Poussé par les autorités, le développeur devenu informateur a fait appel à ses distributeurs de confiance, qui ont ciblé le marché australien. Ils ont opté pour un lancement en douceur en octobre 2018. Le développeur a donné aux distributeurs seulement 50 appareils à vendre. Voyant un « énorme jour de paie », ils ont accepté, selon l’affidavit.
Alors que l’AFP surveillait les messages et les photos partagés sur les appareils, « 100 % des utilisateurs d’ANOM dans la phase de test ont utilisé ANOM pour se livrer à une activité criminelle », indique l’affidavit. L’activité s’est développée de manière organique, par le bouche-à-oreille. Très vite, les criminels étrangers ont afflué pour utiliser le téléphone ANOM.
Les forces de l’ordre avaient un avantage qu’elles n’avaient jamais eu auparavant, dit M. Kershaw. Parmi les centaines d’arrestations et les tonnes de drogues saisies, les autorités australiennes ont déclaré qu’elles avaient également démantelé 21 projets de meurtre, dont un massacre, grâce à ANOM.
Mais, en raison de « problèmes technologiques », le FBI ne pouvait pas surveiller directement les téléphones en Australie. Une décision de justice rendue fin 2019 par un pays non spécifié où se trouvait un serveur pour les téléphones a toutefois donné à l’agence un accès bien plus important et plus rapide à leur contenu DeepL.
Le FBI et les forces de l’ordre d’autres pays ont découvert que le crime organisé italien, les triades asiatiques, les bandes de motards et les syndicats transnationaux de la drogue étaient tous utilisateurs.
Selon la déclaration sous serment de l’agent spécial et de M. Kershaw de l’AFP, les criminels utilisaient les téléphones ouvertement, souvent sans même utiliser de mots de code et en partageant fréquemment des photos d’importantes cargaisons de drogue et des détails sur la façon dont elles seraient transportées.
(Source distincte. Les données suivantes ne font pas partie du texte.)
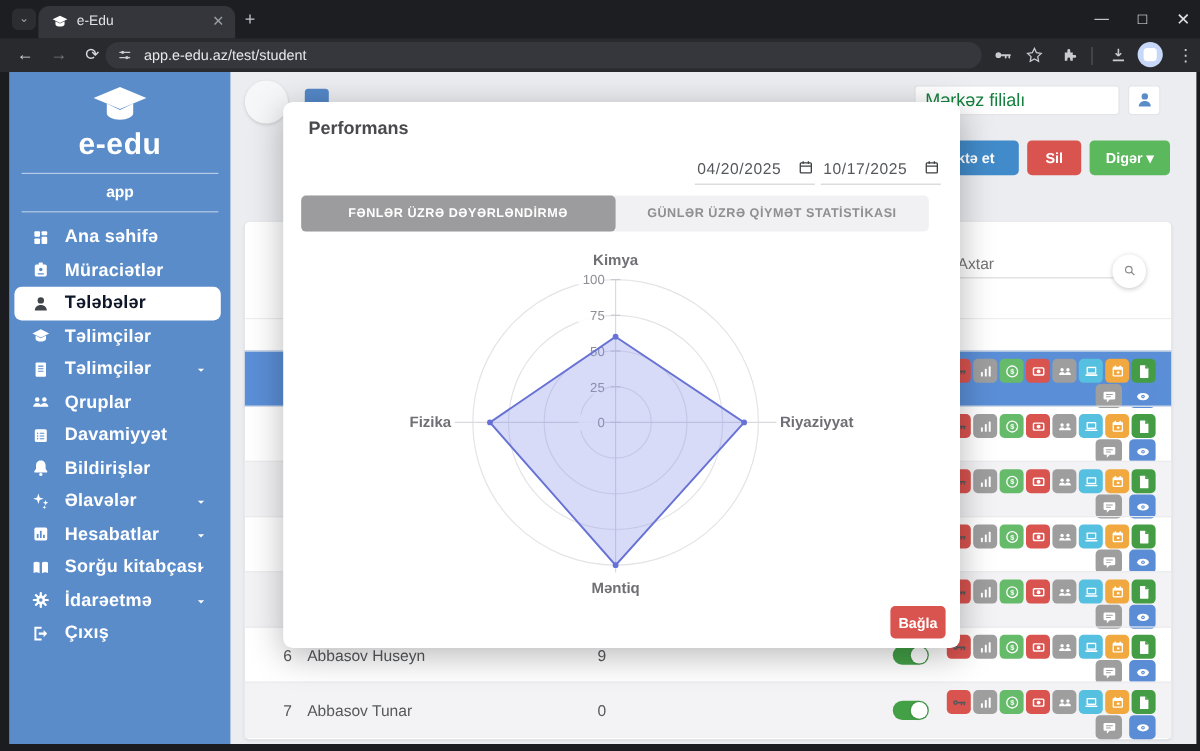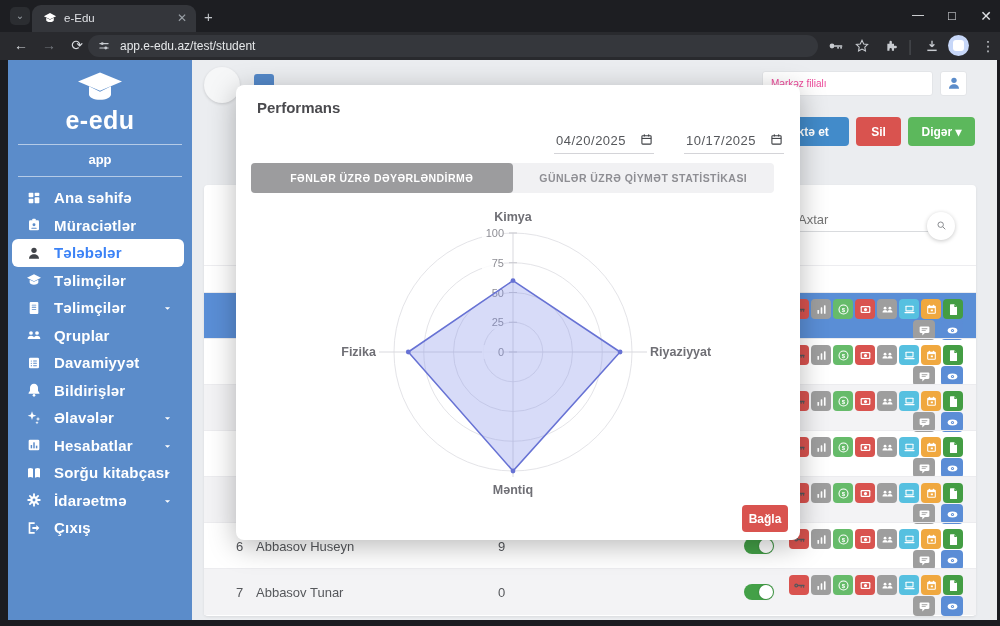"Mərkəz filialı" .branch-input { color: #ec4899 -> #15803d; font-size: 10px -> 15px }
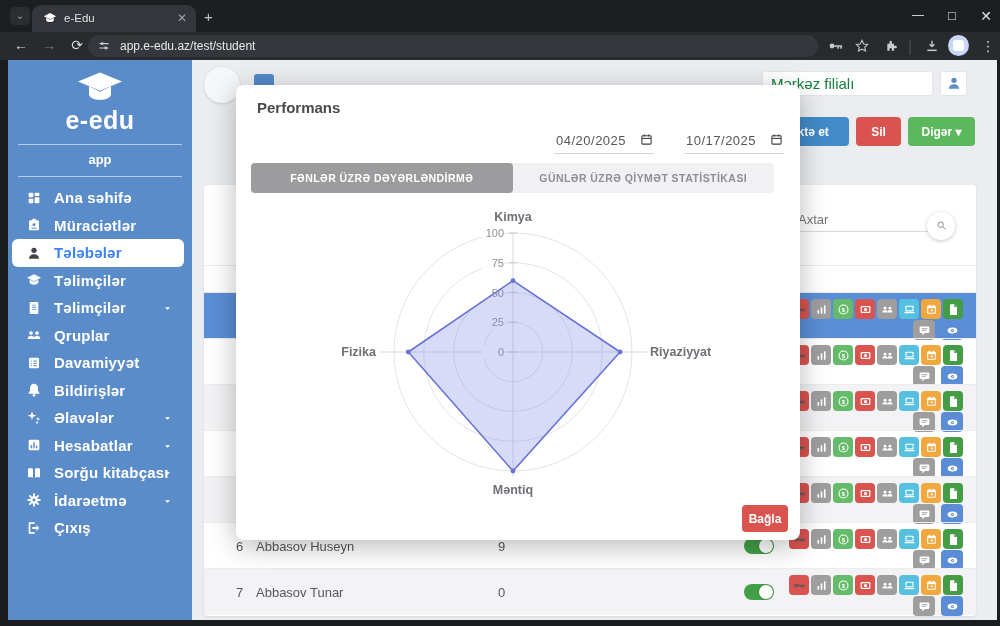"04/20/2025" .date { margin-left: 30px -> 5px }
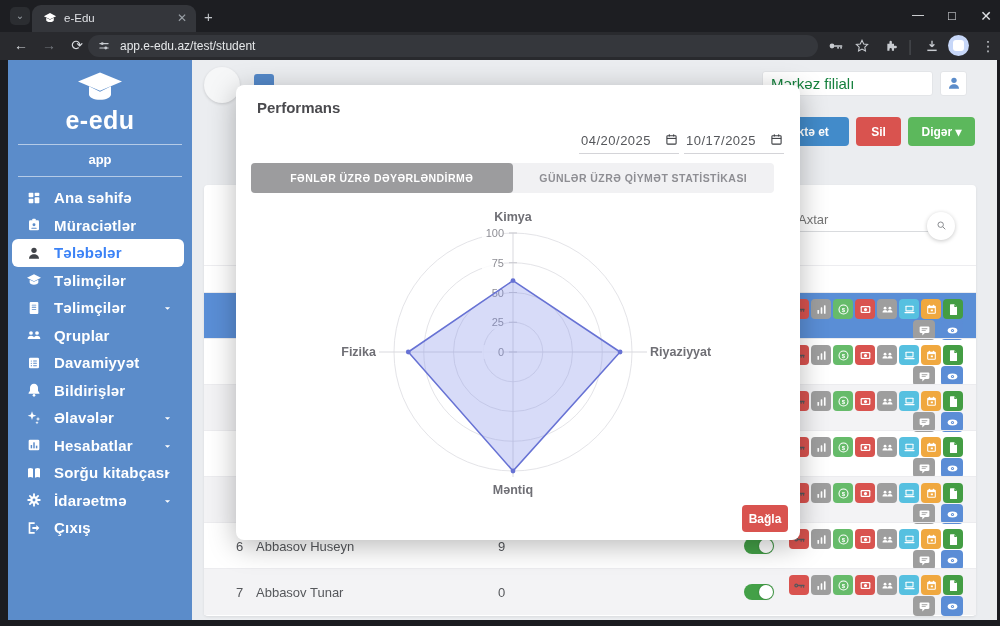"Tələbələr" .sb-item.active { color: #3b82f6 -> #0f172a }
Parmi les images partagées dans l’affidavit figurent des monticules de blocs de drogues illicites et une valise diplomatique identifiée dans le document judiciaire comme étant française et prétendument utilisée pour transporter de la cocaïne depuis la Colombie. Il existe également des preuves de la corruption de fonctionnaires et de policiers.
Selon l’affidavit, les groupes criminels ont été « informés des mesures de répression prévues ».
« L’examen des messages ANOM a permis de lancer de nombreuses affaires de corruption publique de haut niveau dans plusieurs pays. »
Les raids visant les utilisateurs d’un autre téléphone crypté, Sky ECC, en mars, ont vu la popularité d’ANOM grimper en flèche, les utilisateurs actifs passant de 3 000 à 9 000 en quelques mois, selon l’affidavit.
Mais l’expiration, lundi, de l’ordonnance du tribunal de ce pays non spécifié a marqué la fin du torrent de renseignements criminels que constituaient les téléphones. Le lendemain, lors d’une série de conférences de presse dans le monde entier, l’opération « Bouclier de Troie » a été révélée.